• The input
*** Begin section ***

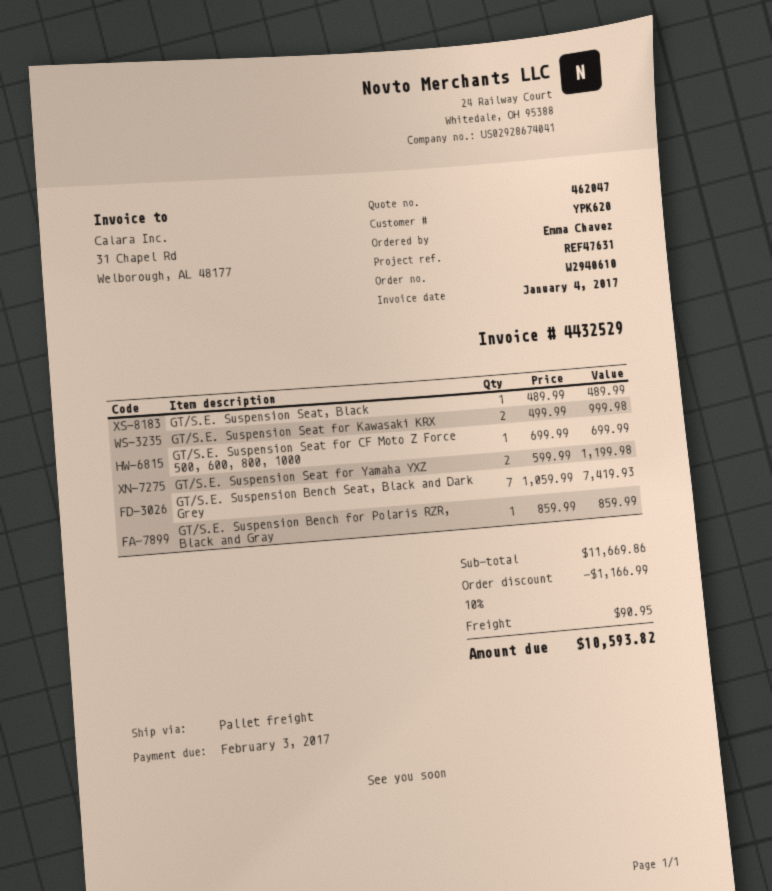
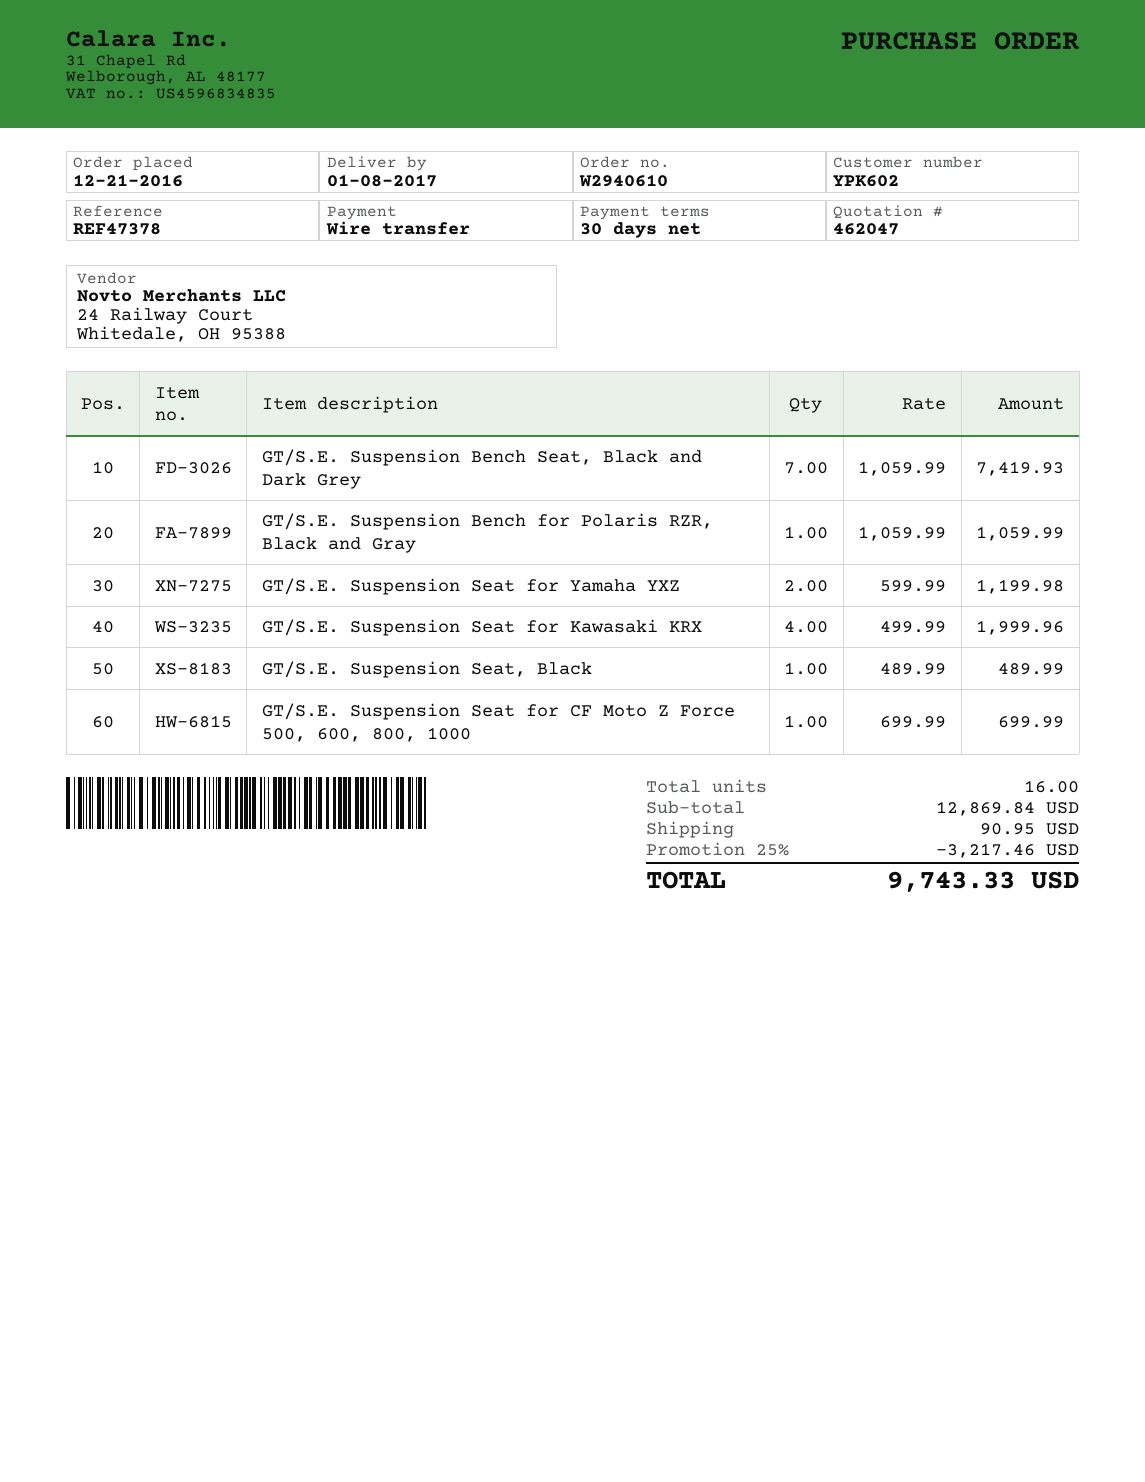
customer number: YPK620 -> YPK602
reference: REF47631 -> REF47378
GT/S.E. Suspension Seat for Kawasaki KRX: 2 x 499.99 = 999.98 -> 4 x 499.99 = 1999.96
GT/S.E. Suspension Bench for Polaris RZR, Black and Gray: 1 x 859.99 = 859.99 -> 1 x 1059.99 = 1059.99
subtotal: 11669.86 -> 12869.84
discount: 10% = 1166.99 -> 25% = 3217.46
total: 10593.82 -> 9743.33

*** End section ***

• Required work
All of the material should be written out again exactly, apart from the pictures.

• Task response
customer number: YPK620 -> YPK602
reference: REF47631 -> REF47378
GT/S.E. Suspension Seat for Kawasaki KRX: 2 x 499.99 = 999.98 -> 4 x 499.99 = 1999.96
GT/S.E. Suspension Bench for Polaris RZR, Black and Gray: 1 x 859.99 = 859.99 -> 1 x 1059.99 = 1059.99
subtotal: 11669.86 -> 12869.84
discount: 10% = 1166.99 -> 25% = 3217.46
total: 10593.82 -> 9743.33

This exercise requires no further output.